Ментальное видение давало абсолютную безопасность в обмен за роскошь избыточных битов, каждый из которых был на учете.
На Транторе ходили фантастические рассказы, передававшиеся от инструктора к учащимся. Они предназначались для вдалбливания юношам важности сосредоточенности. Чаще всего повторялось наименее достоверное. Приводился, например, рапорт о продвижении Мула, еще до того, как он захватил Калган: младший чиновник, получивший рапорт, подумал, что речь идет о животном вроде лошади, потому что не увидел или не понял маленькую искру, означавшую «личное имя». И чиновник решил, что дело слишком незначительное, чтобы передавать его на Трантор. Когда пришло следующее сообщение, было уже слишком поздно предпринимать немедленные действия, и зря прошло пять тяжелых лет.
Событие почти наверняка было выдумано, но это уже не важно. История была драматична и побуждала каждого студента к напряженной сосредоточенности. Джиндибел вспомнил свои студенческие годы, когда он ошибся в приеме, который показался ему незначительным, и непонятным. Его учитель, старый Кипетс, тиран до мозга костей, только усмехнулся и съязвил:
«Животное вроде лошади, Щен Джиндибел?», и этого было достаточно, чтобы «Щен» сгорел от стыда.
Кампер кончил.
Джиндибел попросил:
– Пожалуйста, дайте вашу оценку реакции Тревиза. Вы знаете его лучше, чем я или кто-нибудь другой.
– Это было достаточно ясно, – сказал Кампер. – Ментальные показатели безошибочны. Он думает, что мои слова и действия означают страстное желание направить его на Трантор, в Сириус-Сектор или любое другое место, но только не туда, куда он действительно собирается. По моему мнению, это означает, что он твердо намерен остаться там, где он сейчас.

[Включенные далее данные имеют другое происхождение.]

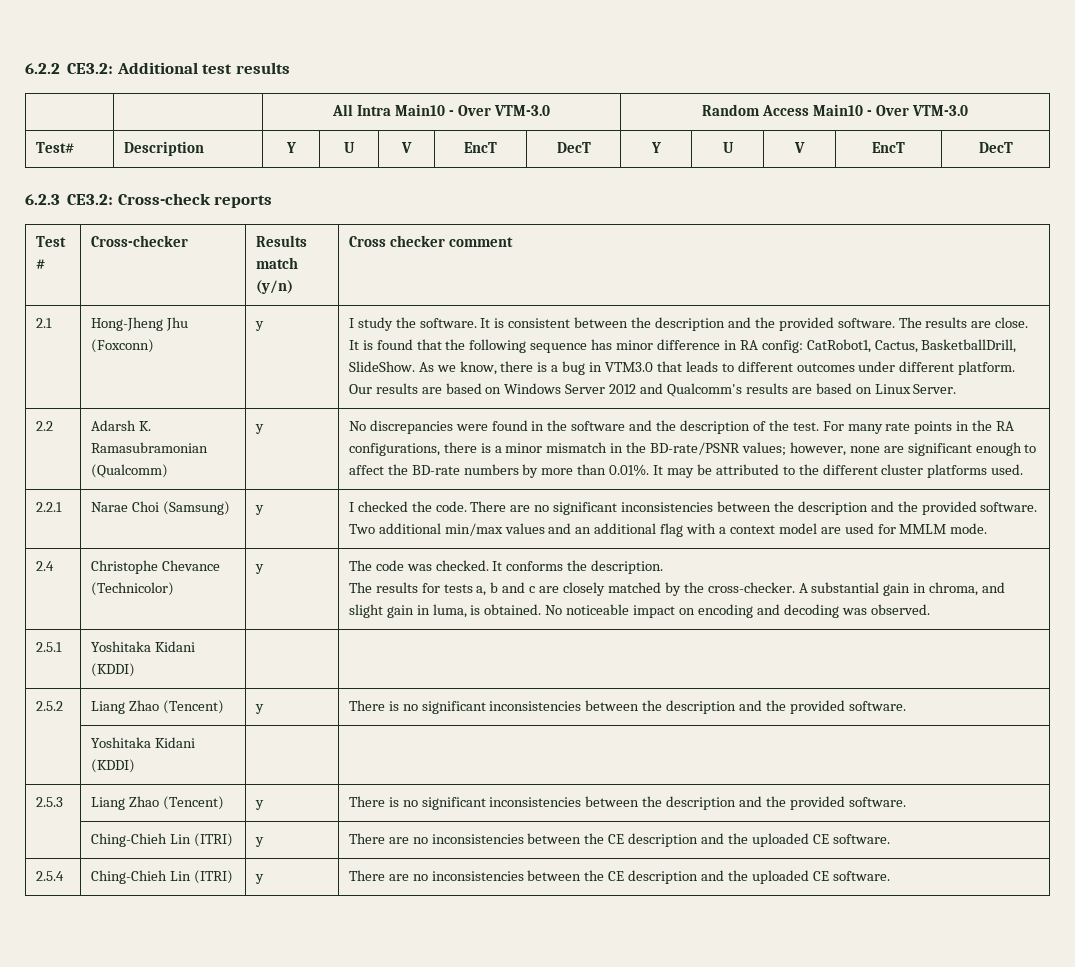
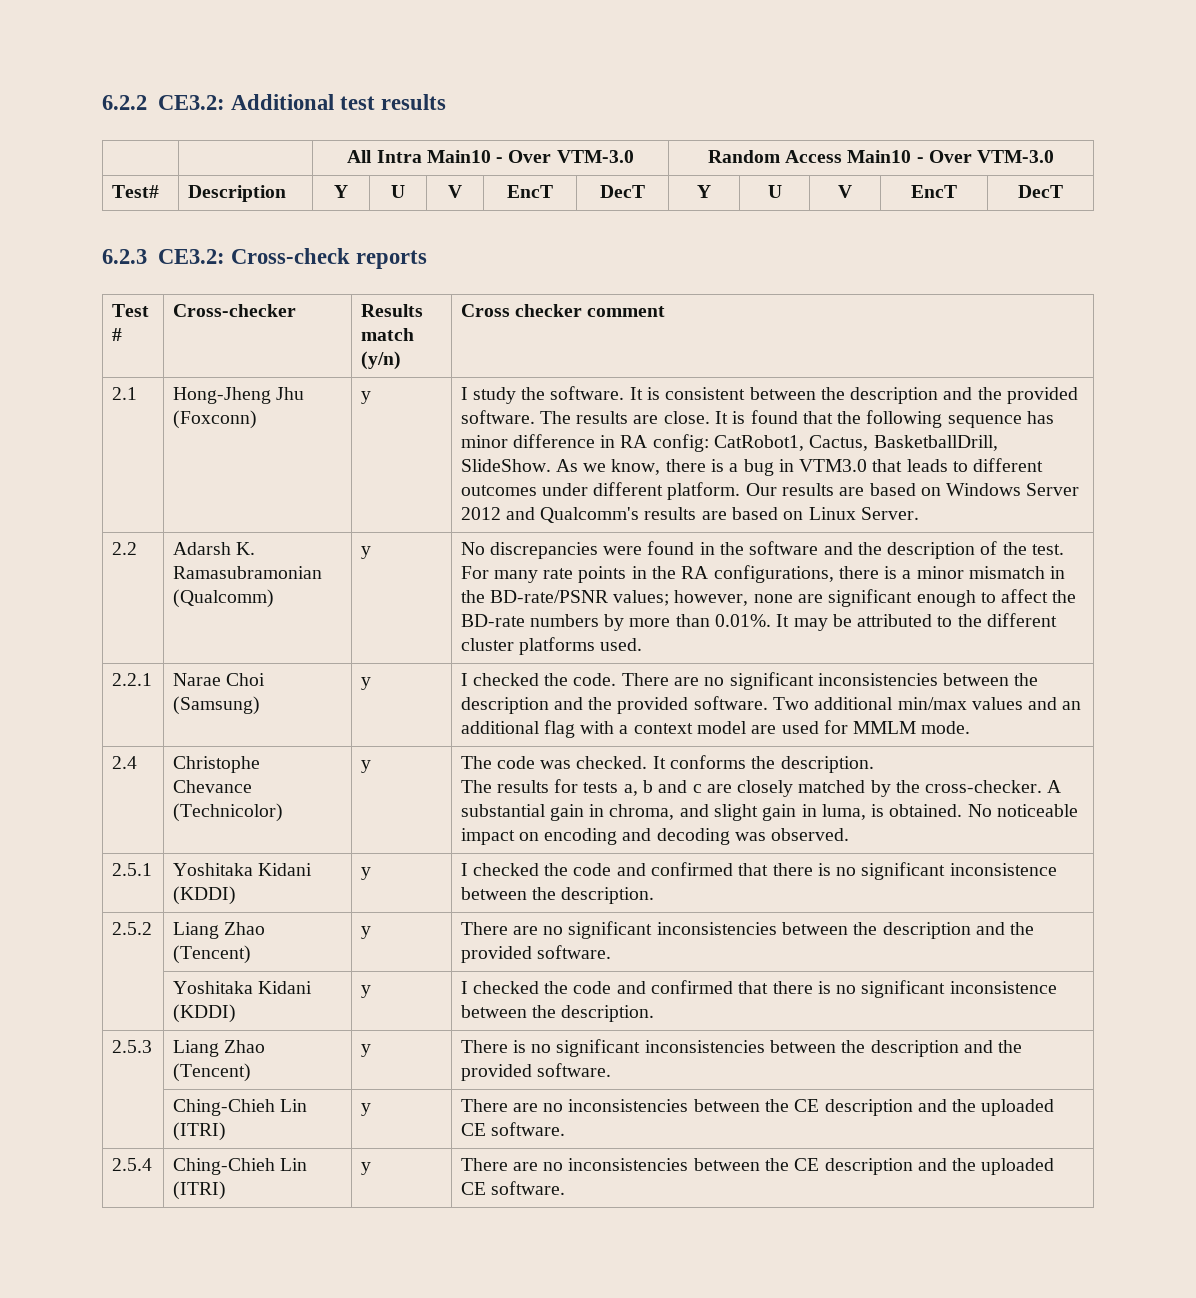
- 2.5.1 | Yoshitaka Kidani (KDDI) | |
+ 2.5.1 | Yoshitaka Kidani (KDDI) | y | I checked the code and confirmed that there is no significant inconsistence between the description.
- 2.5.2 | Liang Zhao (Tencent) | y | There is no significant inconsistencies between the description and the provided software.
- | Yoshitaka Kidani (KDDI) | |
+ 2.5.2 | Liang Zhao (Tencent) | y | There are no significant inconsistencies between the description and the provided software.
+ | Yoshitaka Kidani (KDDI) | y | I checked the code and confirmed that there is no significant inconsistence between the description.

Факт, что я придаю такое большое значение изменению его позиции, настораживает Тревиза, и поскольку он чувствует, что его интересы диаметрально противоположны моим, он будет намеренно действовать вопреки тому, что считает моим желанием.
– Вы уверены в этом?
– Полностью уверен.
Джиндибел подумал и пришел к выводу, что Кампер прав.
– Я удовлетворен. Отлично справились! Ваш рассказ о радиоактивности Земли, о ее уничтожении был выбран умно, и вызвал нужные реакции без прямого вмешательства в мозг. Похвально!
Кампер, казалось, некоторое время боролся с собой.
– Спикер, – сказал он, наконец, – я не могу принять вашей похвалы. Я не придумал эту историю. В Сириус-Секторе на самом деле есть планета под названием Земля, и ее действительно рассматривают как первоначальный дом всего человечества. Она была радиоактивна не с самого начала, а стала таковой в результате случайности, и радиоактивность усиливалась, пока планета не погибла. И там действительно был изобретен усилитель-сенсор мозга, но это ни к чему не привело. Все это считается историей родной планеты моих предков.
– Вот как? Интересно! – заметил Джиндибел без особого воодушевления.
– Это еще лучше. Неправда никогда не может быть высказана с такой же искренностью, как истина. Палвер сказал однажды: «Чем ближе к правде, тем лучше ложь, а сама правда, когда ею можно воспользоваться, есть самая лучшая ложь».